What you should do: In your copy of the data, keep every word exact and include no pictures.

Dataset records:
········

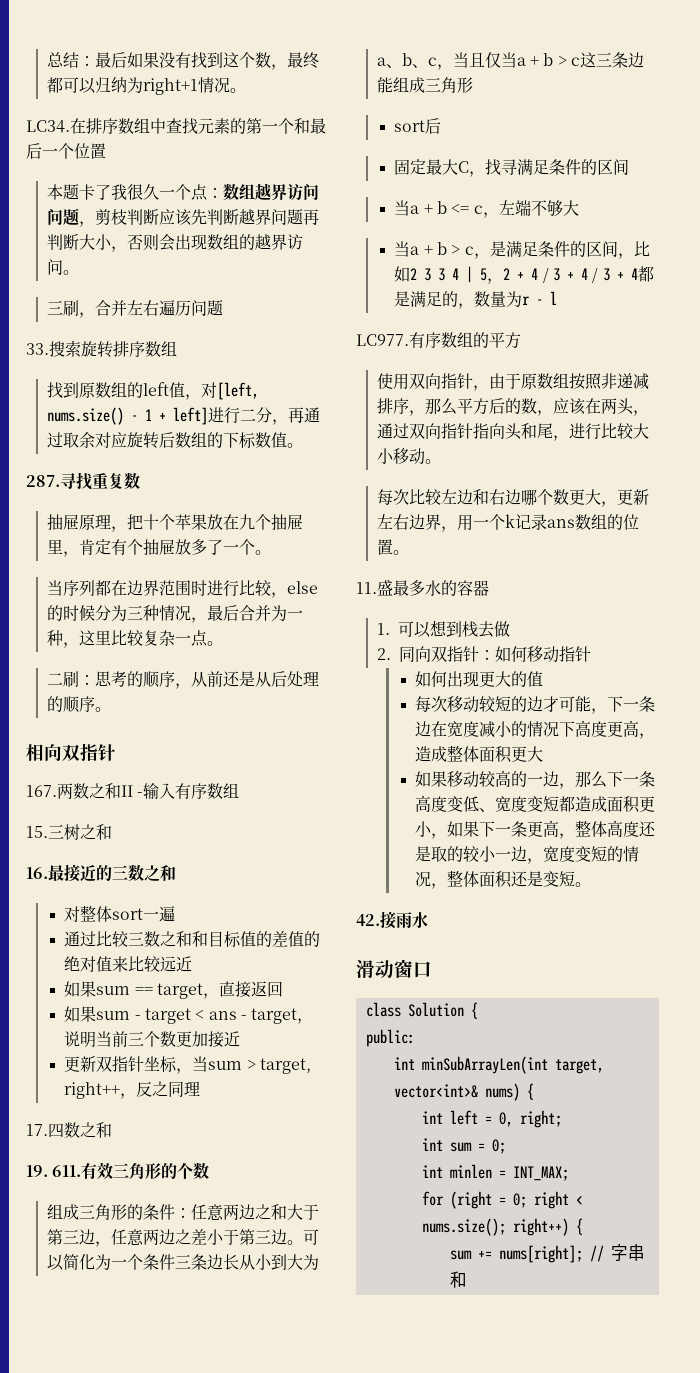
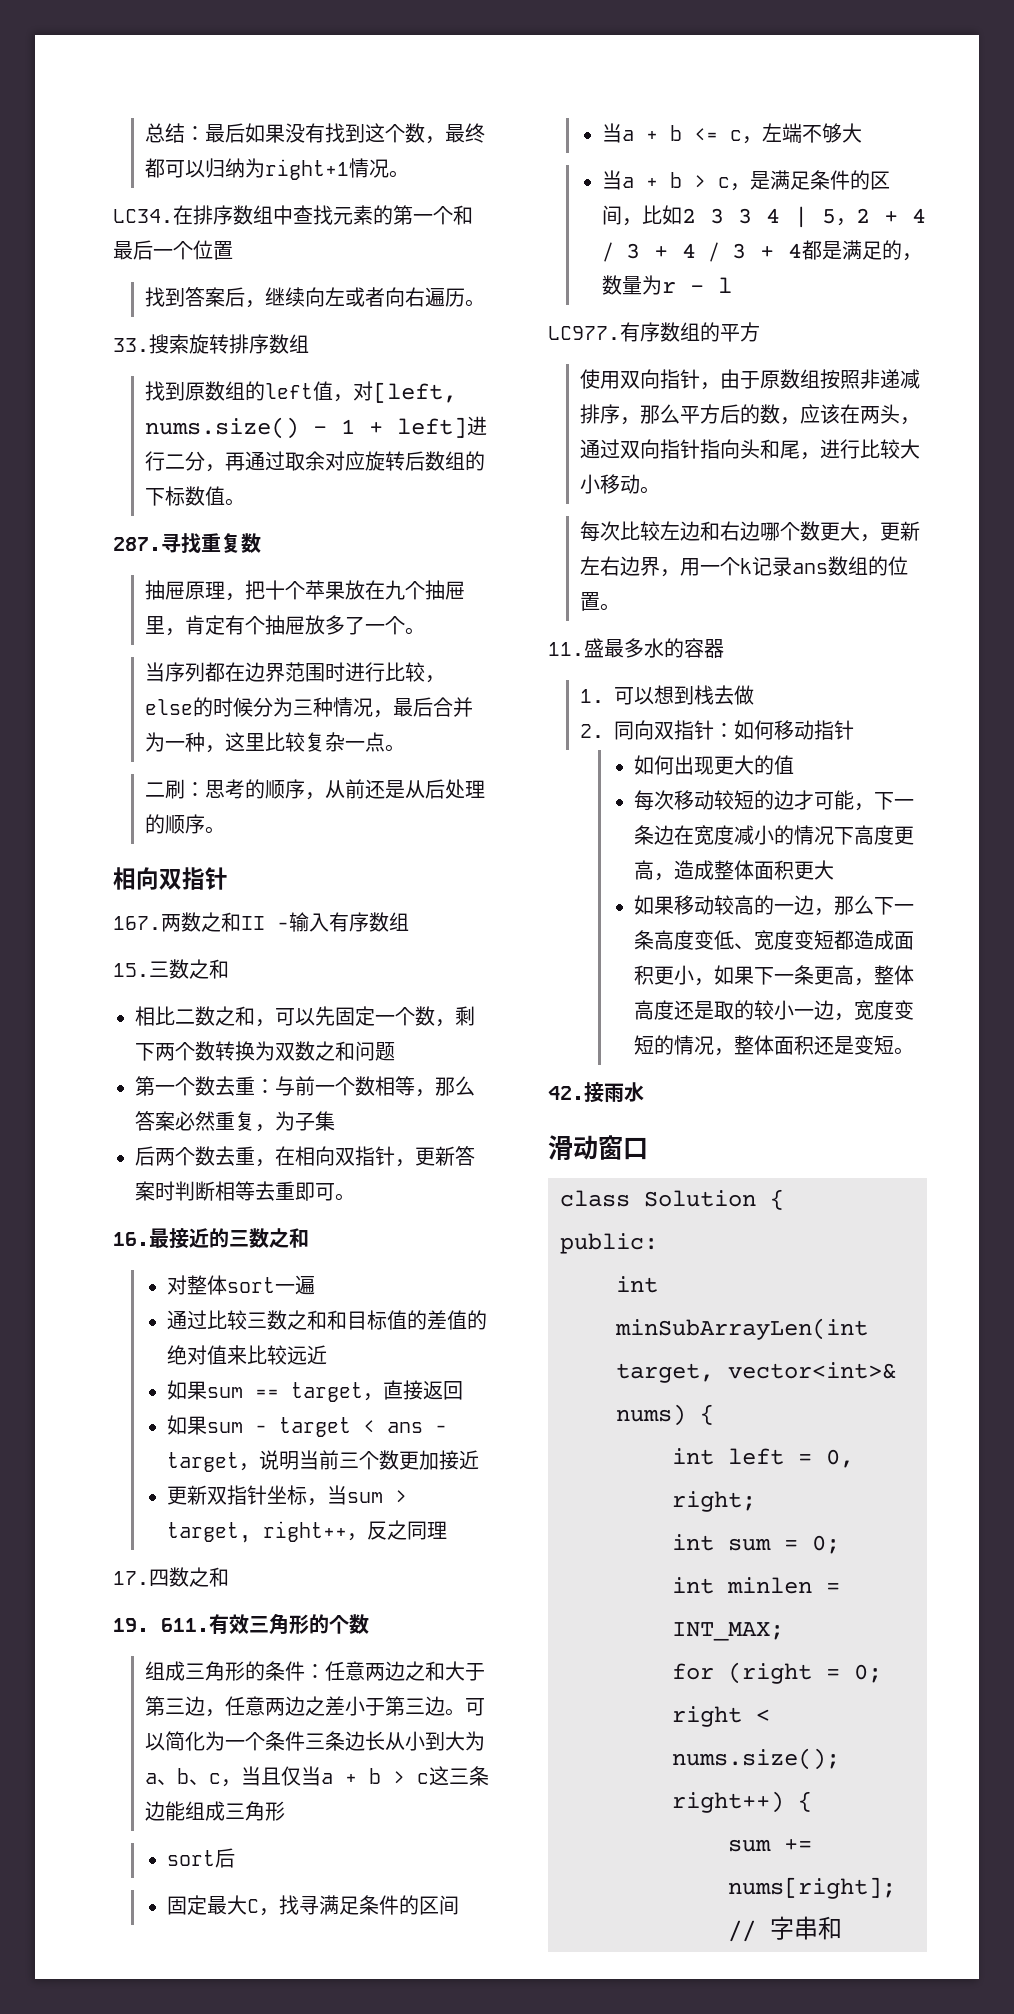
- 本题卡了我很久一个点：数组越界访问问题，剪枝判断应该先判断越界问题再判断大小，否则会出现数组的越界访问。
- 三刷，合并左右遍历问题
+ 找到答案后，继续向左或者向右遍历。
- 15.三树之和
+ 15.三数之和
+ 相比二数之和，可以先固定一个数，剩下两个数转换为双数之和问题
+ 第一个数去重：与前一个数相等，那么答案必然重复，为子集
+ 后两个数去重，在相向双指针，更新答案时判断相等去重即可。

········

Task result:
- 本题卡了我很久一个点：数组越界访问问题，剪枝判断应该先判断越界问题再判断大小，否则会出现数组的越界访问。
- 三刷，合并左右遍历问题
+ 找到答案后，继续向左或者向右遍历。
- 15.三树之和
+ 15.三数之和
+ 相比二数之和，可以先固定一个数，剩下两个数转换为双数之和问题
+ 第一个数去重：与前一个数相等，那么答案必然重复，为子集
+ 后两个数去重，在相向双指针，更新答案时判断相等去重即可。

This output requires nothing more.